▶ Data under study
────

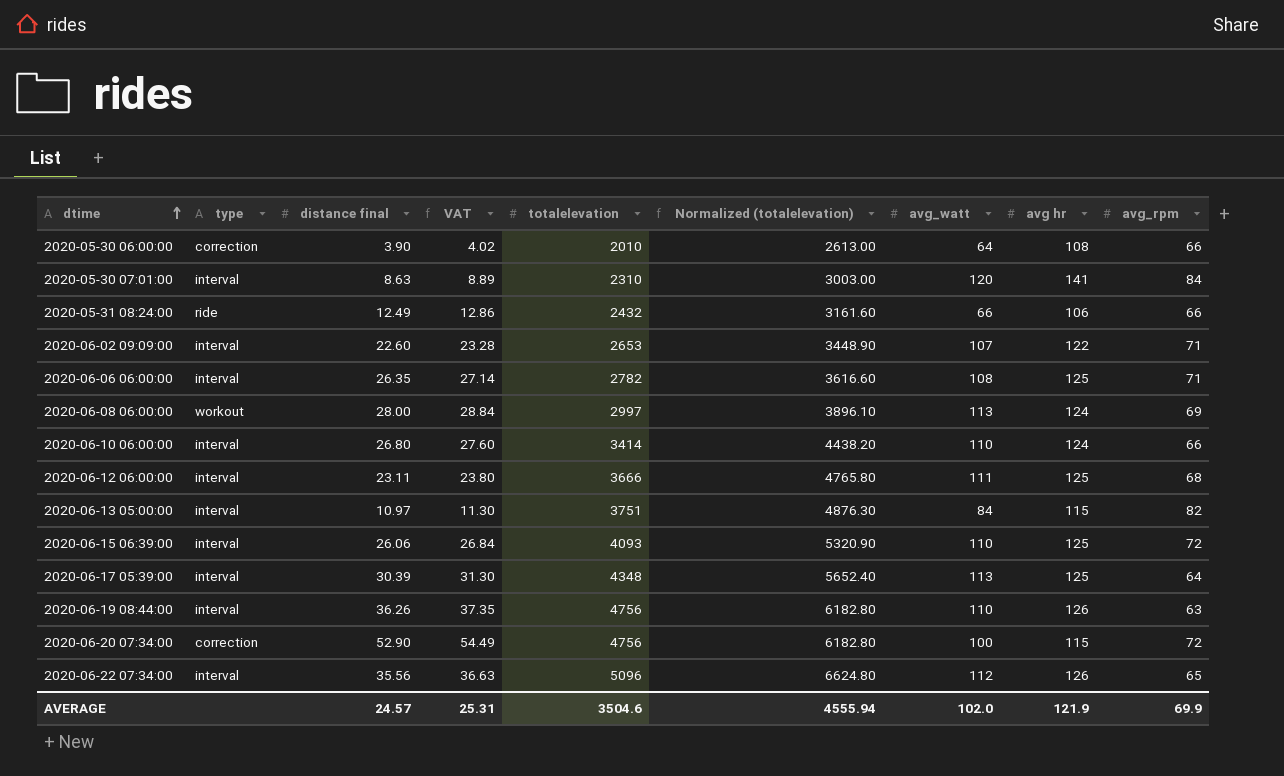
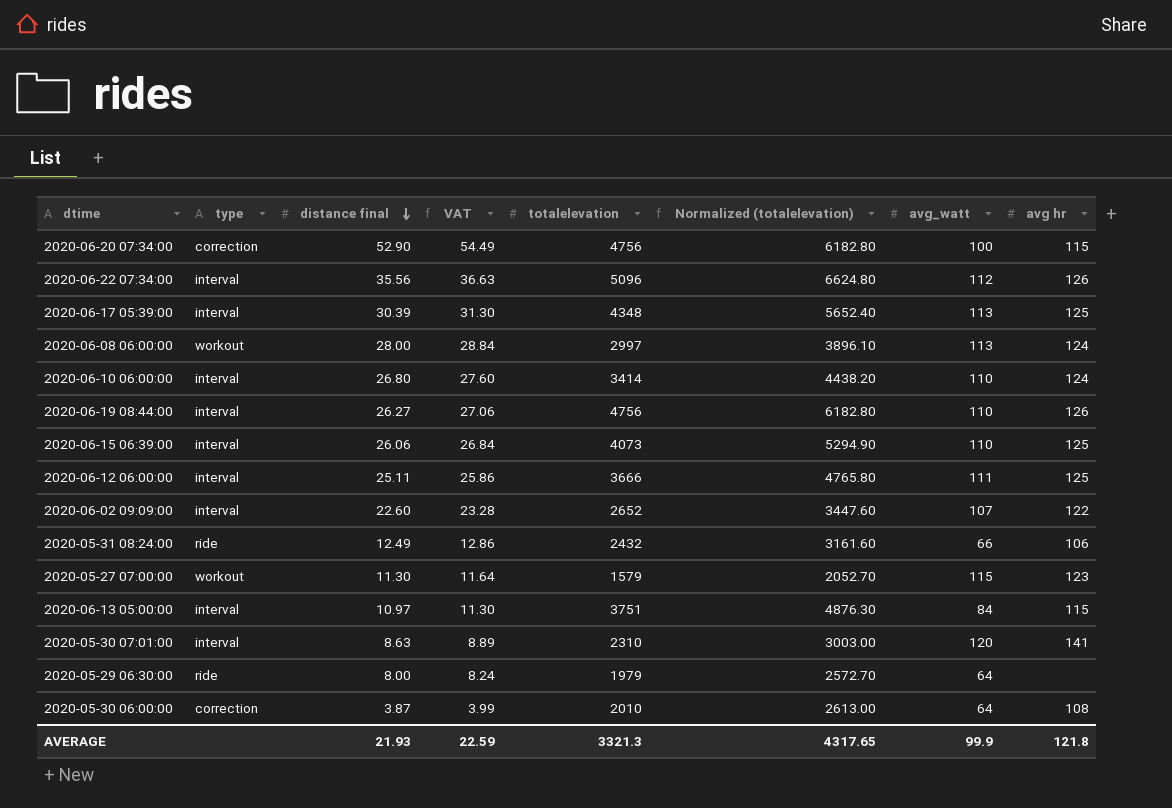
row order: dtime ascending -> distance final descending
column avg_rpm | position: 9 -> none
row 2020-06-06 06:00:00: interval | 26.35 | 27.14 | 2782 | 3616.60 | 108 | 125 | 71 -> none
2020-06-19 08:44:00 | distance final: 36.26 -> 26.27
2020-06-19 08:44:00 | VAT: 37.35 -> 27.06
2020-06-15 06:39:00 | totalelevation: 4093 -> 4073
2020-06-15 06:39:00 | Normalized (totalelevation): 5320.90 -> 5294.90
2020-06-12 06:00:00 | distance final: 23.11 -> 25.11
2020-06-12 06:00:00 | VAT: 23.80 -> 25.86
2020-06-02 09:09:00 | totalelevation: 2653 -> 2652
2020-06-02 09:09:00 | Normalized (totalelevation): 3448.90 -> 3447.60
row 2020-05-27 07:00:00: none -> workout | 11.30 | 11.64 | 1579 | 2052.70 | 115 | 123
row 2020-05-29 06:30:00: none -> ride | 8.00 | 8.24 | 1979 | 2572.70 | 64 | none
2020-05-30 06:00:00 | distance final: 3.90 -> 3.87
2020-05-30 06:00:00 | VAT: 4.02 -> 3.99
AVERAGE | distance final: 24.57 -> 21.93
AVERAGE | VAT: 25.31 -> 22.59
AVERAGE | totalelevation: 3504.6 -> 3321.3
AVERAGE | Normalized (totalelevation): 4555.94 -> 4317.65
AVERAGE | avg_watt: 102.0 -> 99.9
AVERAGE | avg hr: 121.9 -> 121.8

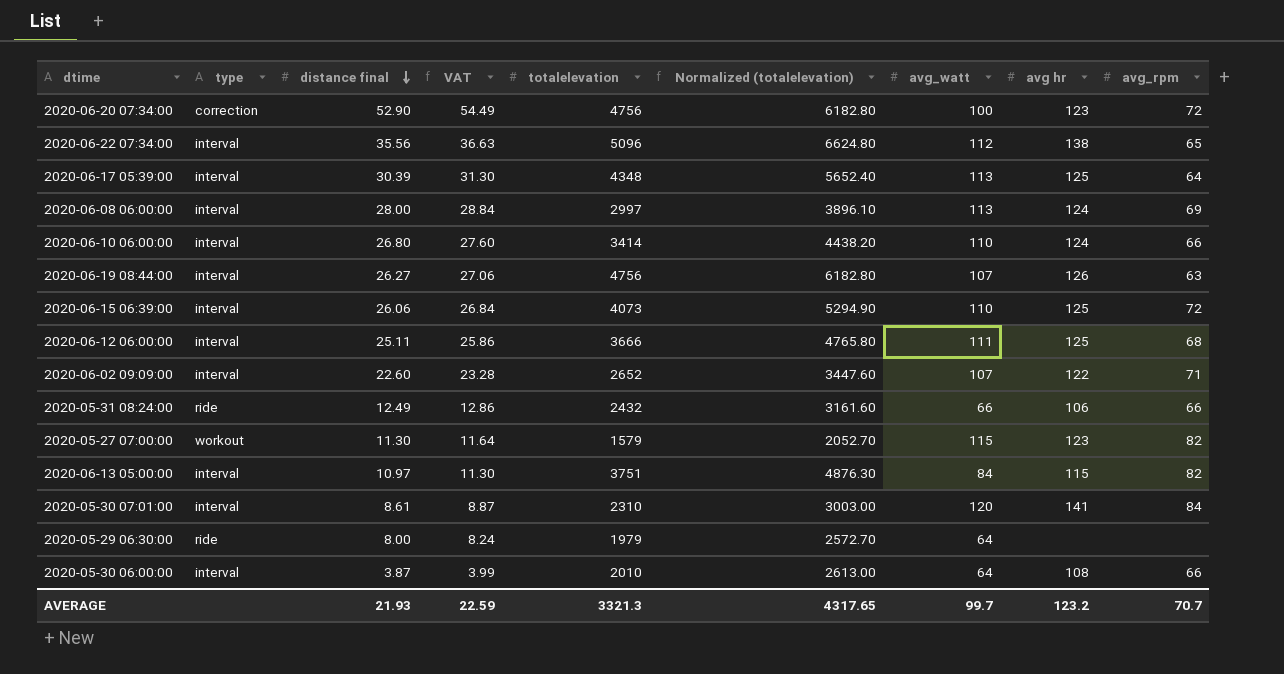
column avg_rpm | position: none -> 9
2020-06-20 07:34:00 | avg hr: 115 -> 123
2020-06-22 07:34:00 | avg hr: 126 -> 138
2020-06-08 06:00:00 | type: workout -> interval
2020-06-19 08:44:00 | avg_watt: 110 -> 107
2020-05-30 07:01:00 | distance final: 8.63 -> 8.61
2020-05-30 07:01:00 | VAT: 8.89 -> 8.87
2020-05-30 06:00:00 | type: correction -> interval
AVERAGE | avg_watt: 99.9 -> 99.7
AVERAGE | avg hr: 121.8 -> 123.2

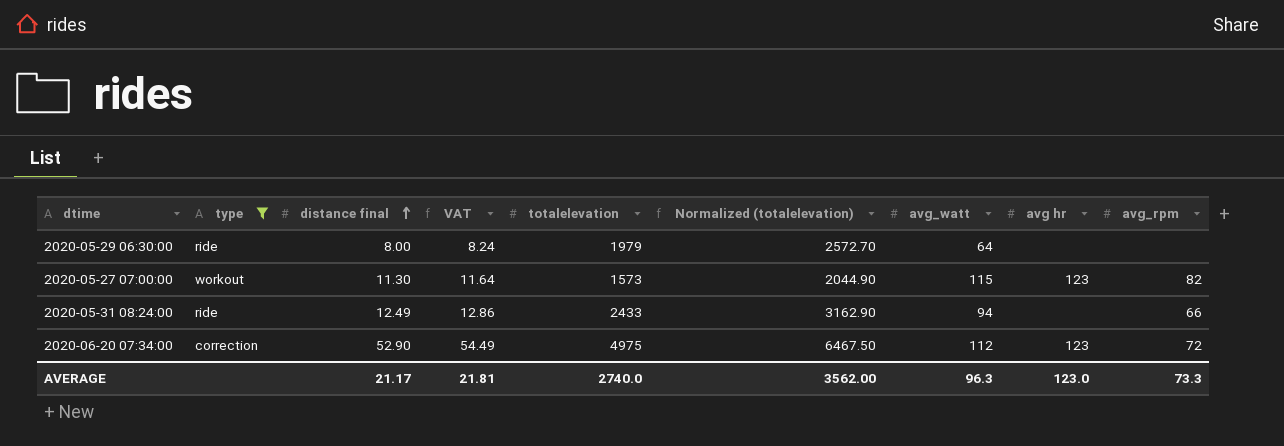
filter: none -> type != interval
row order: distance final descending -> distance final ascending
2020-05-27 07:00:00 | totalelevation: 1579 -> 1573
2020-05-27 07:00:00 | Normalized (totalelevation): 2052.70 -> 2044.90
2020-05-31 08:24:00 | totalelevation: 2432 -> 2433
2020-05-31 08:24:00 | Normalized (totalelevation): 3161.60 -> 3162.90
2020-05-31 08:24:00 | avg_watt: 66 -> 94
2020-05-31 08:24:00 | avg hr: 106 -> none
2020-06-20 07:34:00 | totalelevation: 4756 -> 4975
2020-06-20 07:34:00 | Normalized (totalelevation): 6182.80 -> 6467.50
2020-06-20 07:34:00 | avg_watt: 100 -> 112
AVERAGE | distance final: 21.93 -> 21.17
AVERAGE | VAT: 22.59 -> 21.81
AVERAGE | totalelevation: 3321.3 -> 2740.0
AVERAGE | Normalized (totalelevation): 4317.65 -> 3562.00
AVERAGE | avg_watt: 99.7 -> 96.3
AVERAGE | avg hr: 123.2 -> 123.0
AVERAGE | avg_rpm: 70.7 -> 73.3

────

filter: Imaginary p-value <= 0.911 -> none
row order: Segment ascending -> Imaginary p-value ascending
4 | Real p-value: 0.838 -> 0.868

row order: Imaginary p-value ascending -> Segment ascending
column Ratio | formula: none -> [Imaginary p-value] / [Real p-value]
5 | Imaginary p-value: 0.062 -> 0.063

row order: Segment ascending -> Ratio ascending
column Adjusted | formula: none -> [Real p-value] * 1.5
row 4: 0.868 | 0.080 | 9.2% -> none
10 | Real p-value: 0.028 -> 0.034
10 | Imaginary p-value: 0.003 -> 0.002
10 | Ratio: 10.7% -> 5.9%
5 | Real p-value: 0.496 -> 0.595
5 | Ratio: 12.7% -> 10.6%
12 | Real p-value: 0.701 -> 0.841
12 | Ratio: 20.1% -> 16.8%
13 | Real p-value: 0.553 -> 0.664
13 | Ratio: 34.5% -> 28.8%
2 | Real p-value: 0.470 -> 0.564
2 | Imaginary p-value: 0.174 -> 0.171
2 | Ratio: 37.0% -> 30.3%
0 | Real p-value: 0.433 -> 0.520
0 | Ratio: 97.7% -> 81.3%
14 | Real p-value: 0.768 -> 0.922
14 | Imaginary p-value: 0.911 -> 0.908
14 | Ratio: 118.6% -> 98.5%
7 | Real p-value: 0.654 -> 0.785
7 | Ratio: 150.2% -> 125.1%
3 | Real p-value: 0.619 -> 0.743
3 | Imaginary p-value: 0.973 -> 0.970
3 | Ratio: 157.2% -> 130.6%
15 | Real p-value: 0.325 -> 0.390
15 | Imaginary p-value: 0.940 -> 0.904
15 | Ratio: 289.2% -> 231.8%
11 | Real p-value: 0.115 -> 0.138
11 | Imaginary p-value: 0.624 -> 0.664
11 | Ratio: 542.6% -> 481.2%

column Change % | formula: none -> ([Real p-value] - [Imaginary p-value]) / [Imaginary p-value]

────

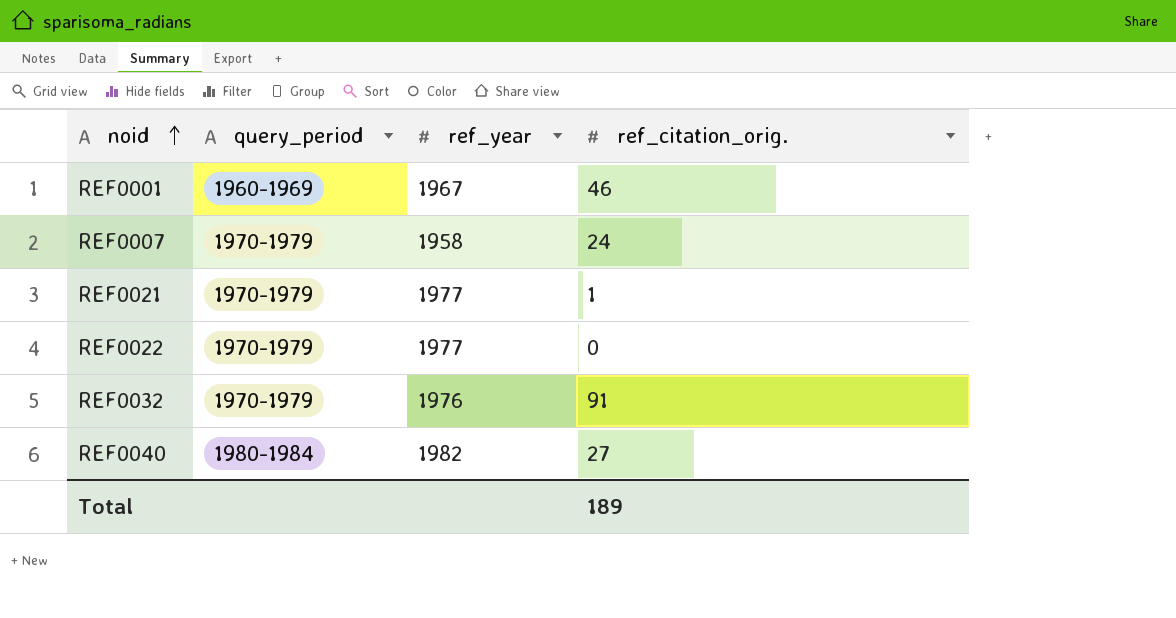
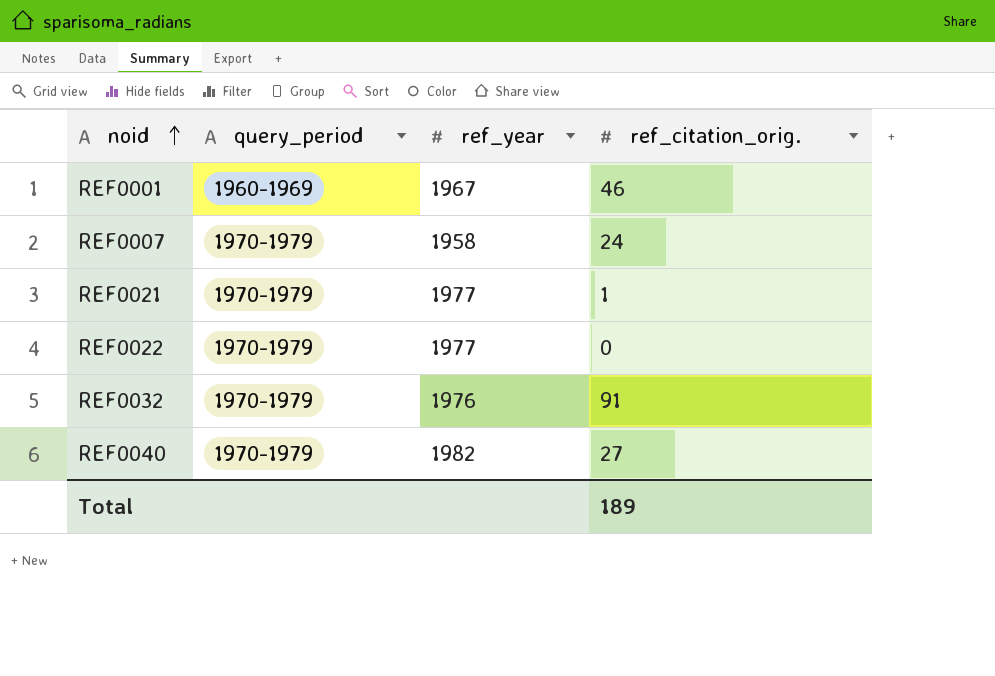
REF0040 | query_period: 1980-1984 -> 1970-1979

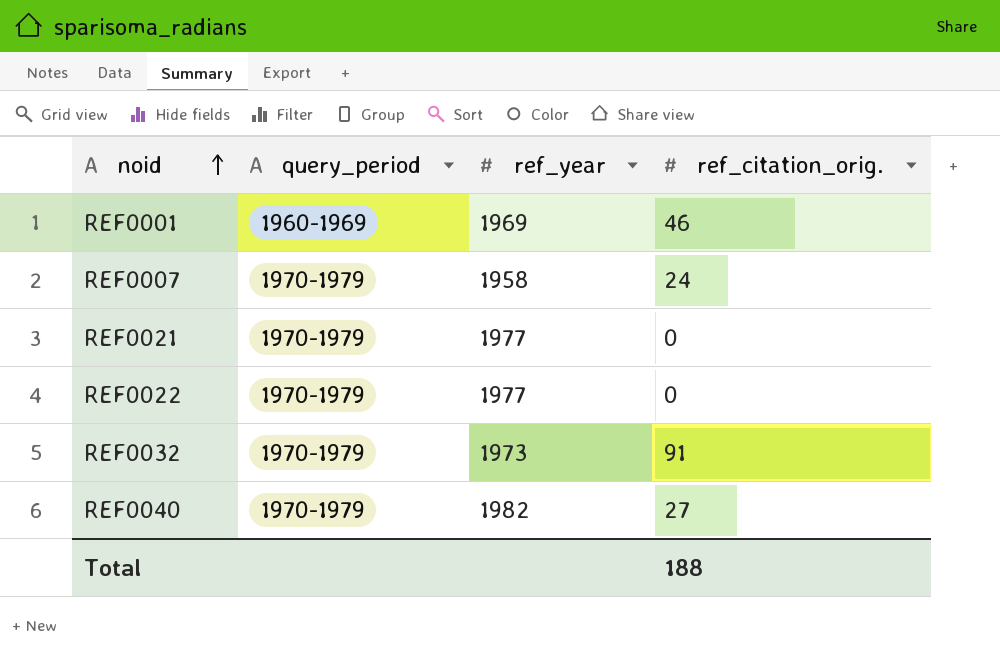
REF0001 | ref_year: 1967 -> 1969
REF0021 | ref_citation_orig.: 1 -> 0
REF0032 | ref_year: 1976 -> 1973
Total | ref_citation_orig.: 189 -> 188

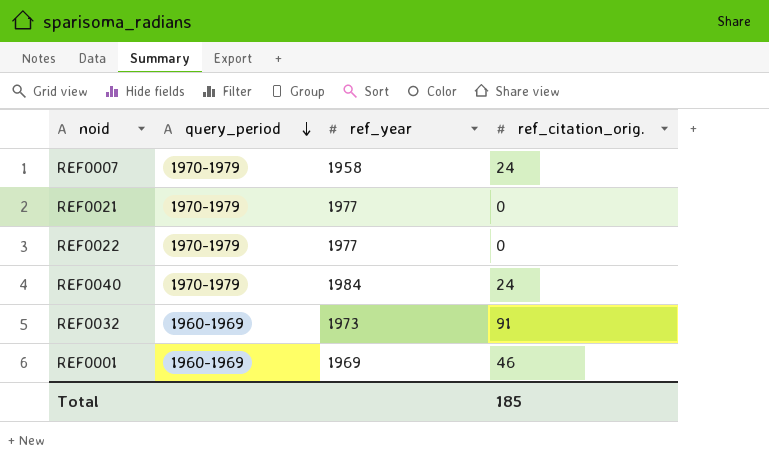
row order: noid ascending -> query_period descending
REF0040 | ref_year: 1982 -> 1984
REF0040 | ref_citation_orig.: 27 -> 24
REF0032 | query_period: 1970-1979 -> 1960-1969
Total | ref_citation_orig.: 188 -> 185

────

▶ Exercise
Only one stretch of the listing is wanted: the lines starting at the one with "AVERAGE | avg_watt: 102.0 -> 99.9" and ending at the one with "2020-05-31 08:24:00 | avg_watt: 66 -> 94", copied exactly and free of pictures.

▶ Response to the task
AVERAGE | avg_watt: 102.0 -> 99.9
AVERAGE | avg hr: 121.9 -> 121.8

column avg_rpm | position: none -> 9
2020-06-20 07:34:00 | avg hr: 115 -> 123
2020-06-22 07:34:00 | avg hr: 126 -> 138
2020-06-08 06:00:00 | type: workout -> interval
2020-06-19 08:44:00 | avg_watt: 110 -> 107
2020-05-30 07:01:00 | distance final: 8.63 -> 8.61
2020-05-30 07:01:00 | VAT: 8.89 -> 8.87
2020-05-30 06:00:00 | type: correction -> interval
AVERAGE | avg_watt: 99.9 -> 99.7
AVERAGE | avg hr: 121.8 -> 123.2

filter: none -> type != interval
row order: distance final descending -> distance final ascending
2020-05-27 07:00:00 | totalelevation: 1579 -> 1573
2020-05-27 07:00:00 | Normalized (totalelevation): 2052.70 -> 2044.90
2020-05-31 08:24:00 | totalelevation: 2432 -> 2433
2020-05-31 08:24:00 | Normalized (totalelevation): 3161.60 -> 3162.90
2020-05-31 08:24:00 | avg_watt: 66 -> 94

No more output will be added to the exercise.